Maryland forced six WVU turnovers while playing turnover-free football in defeating the Mountaineers, 32-20.
West Virginia led in time of possession (31:43-28:17), first downs (27-23), passing yards (279-192) and total yards (430-373). But in the end, it just didn't matter.
The win raised the upstart Terps' record to 4-0, while the Mountaineers fell to 2-2.
"We are not going to beat anybody with six turnovers, especially a pretty good Maryland team," said a disappointed WVU coach Rich Rodriguez. "We need to get things corrected in a hurry, because we've got some excellent football teams coming up."
Trailing 19-13 at the half, West Virginia's defense forced three straight punts by the Terps' Brooks Barnard. But the Mountaineers failed to cash in, and instead, a costly interception led to an easy Terrapin score.
Randall Jones' interception and 30-yard return gave the Terps a first down at the WVU 22. Then, on a third-and-17 play from the 29, Maryland wide receiver Gullian Gary outfought cornerback Lance Frazier for the ball and raced into the end zone, giving the Terps a 25-13 lead.
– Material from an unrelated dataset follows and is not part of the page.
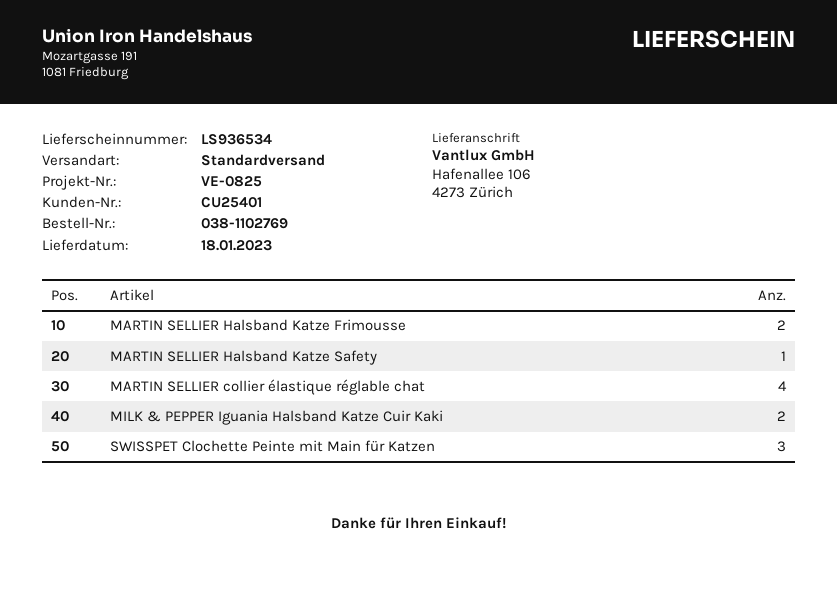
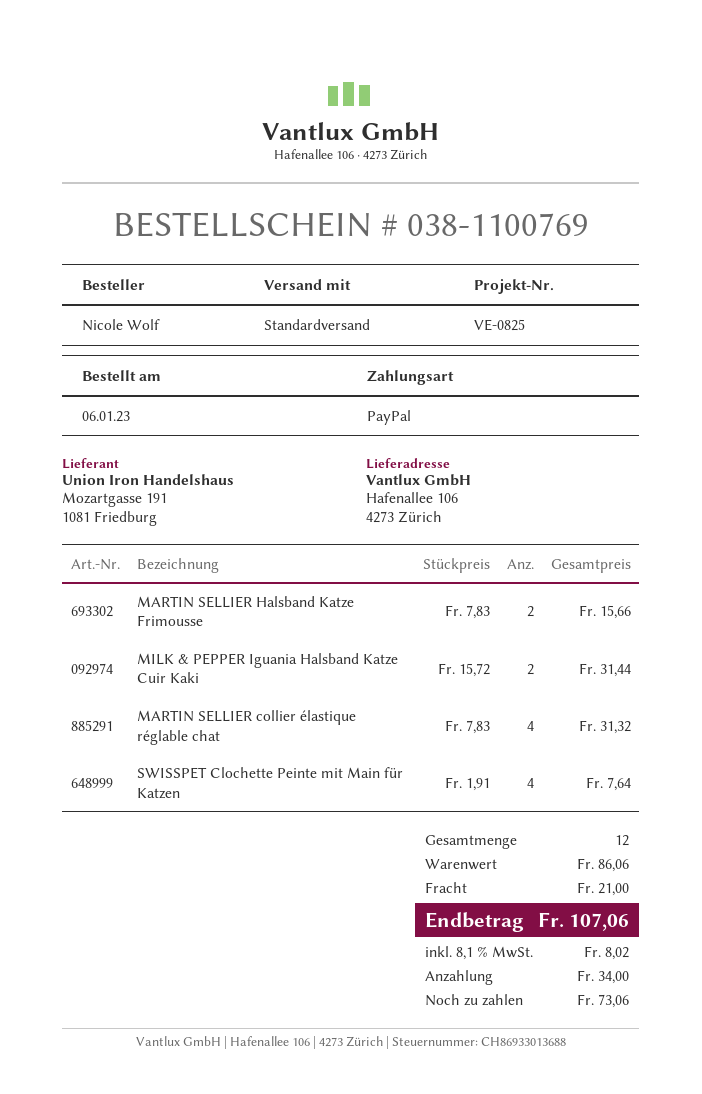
order number: 038-1102769 -> 038-1100769
MARTIN SELLIER Halsband Katze Safety: 1 -> none
SWISSPET Clochette Peinte mit Main für Katzen: 3 -> 4

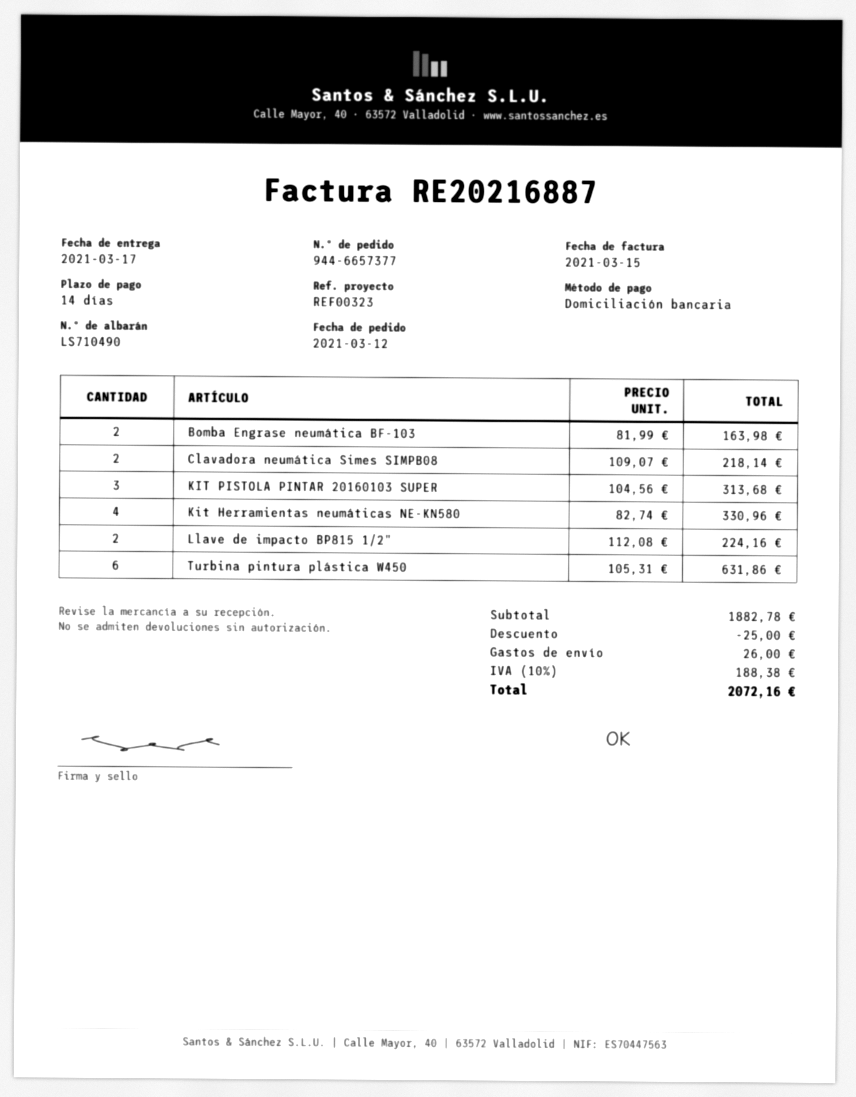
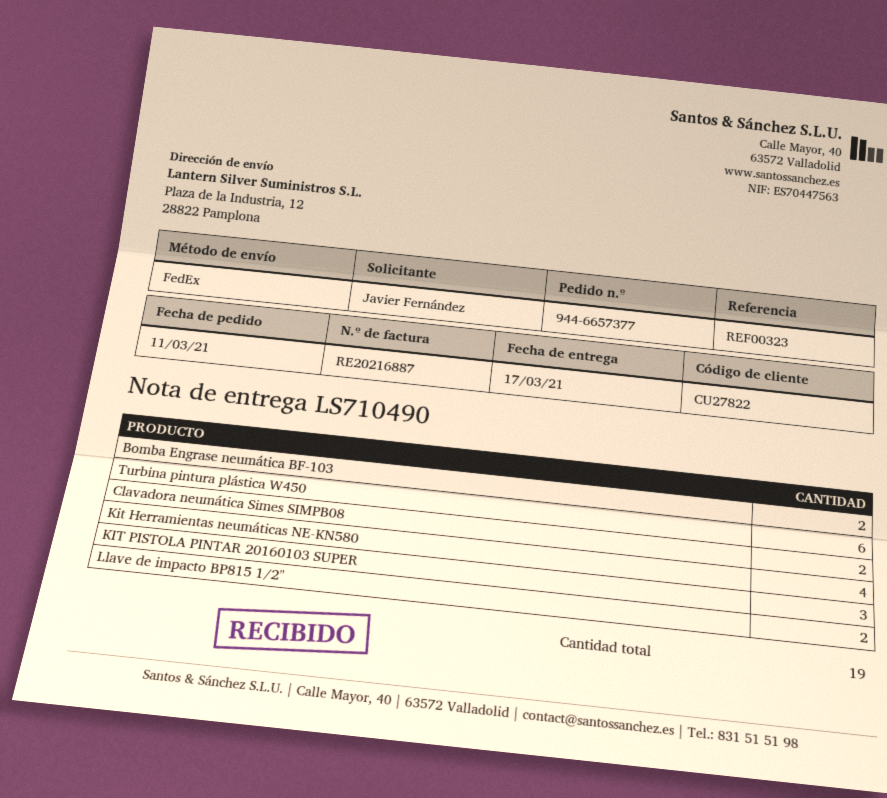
order date: 2021-03-12 -> 2021-03-11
But West Virginia answered immediately with Shawn Terry's 100-yard kickoff return with just 24 seconds remaining in the third period. This made it 25-20 and it appeared WVU had the momentum.
But the Terps responded with their most impressive drive of the game, a nine-play, 81-yard march that was highlighted by tailback Bruce Perry's running. Perry carried the ball five times for 45 yards during the drive and also caught a screen pass for a 19-yard gain. Quarterback Shawn Hill's 1-yard sneak capped the drive.
"They went to an unbalanced line and just pounded it at us," WVU linebacker Kyle Kayden said. "We never really adjusted to what they were doing.
"It was disappointing, because we had stopped them for the most part up until then."
West Virginia entered the red zone two more times, but came up empty, dooming the Mountaineers to their second defeat.
After forcing the Terrapins to punt on their first possession, the Mountaineers promptly drove from their own 13 to the Terrapin 9.
But Avon Cobourne was dropped for a 4-yard loss on first down and two plays later, strong safety Tony Jackson intercepted a Brad Lewis pass in the endzone to snuff out the WVU scoring threat.
Later in the quarter, Maryland pieced together a six-play, 56-yard drive that was capped by reserve tailback Mark Riley's three-yard run. This gave the Terps a 7-0 lead with 3:55 remaining in the period.
West Virginia, thanks to a pair of 15-yard penalties against the Terps, came right back with a 10-play, 71-yard march capped by Brendan Rauh's 27-yard field goal.
The Terrapins responded with an impressive drive of their own, marching 80 yards in nine plays to take a 13-3 lead. Shaun Hill's 32-yard pass to Scooter Monroe highlighted the march which was capped by Perry's 6-yard run. The PAT kick was blocked, leaving the Maryland lead at 13-3.
Rauh hit another three-pointer on WVU's nex possession to make it 13-6.
West Virginia finally caught the Terrapins late in the second period, only to squander it right back.
First, the Mountaineers drove 74 yards in 11 plays and scored when Lewis hit Phil Braxton for an 11-yard touchdown. But after a spirited defensive stand by WVU and ensuing punt, Lewis fumbled while attempting to pass and linebacker Mike Whaley returned it 52 yards for a touchdown to give the Terps a 19-13 lead at the intermission.
Lewis completed 31 of 52 passes for 279 yards, but was intercepted four times. Cobourne rushed for 128 yards on 31 carries, but did not dent the end zone for the first time this year.
Perry, the nation's leading rusher, carried 31 times for 153 yards. Hill hit on just 13 of 32 passes for 192 yards, but did not throw an interception.
"They turned it over six times and we didn't," Maryland coach Ralph Friedgen said. "That's six more possessions we got and we should have had more points...It should have been a rout. They did a very good job to stay in the game."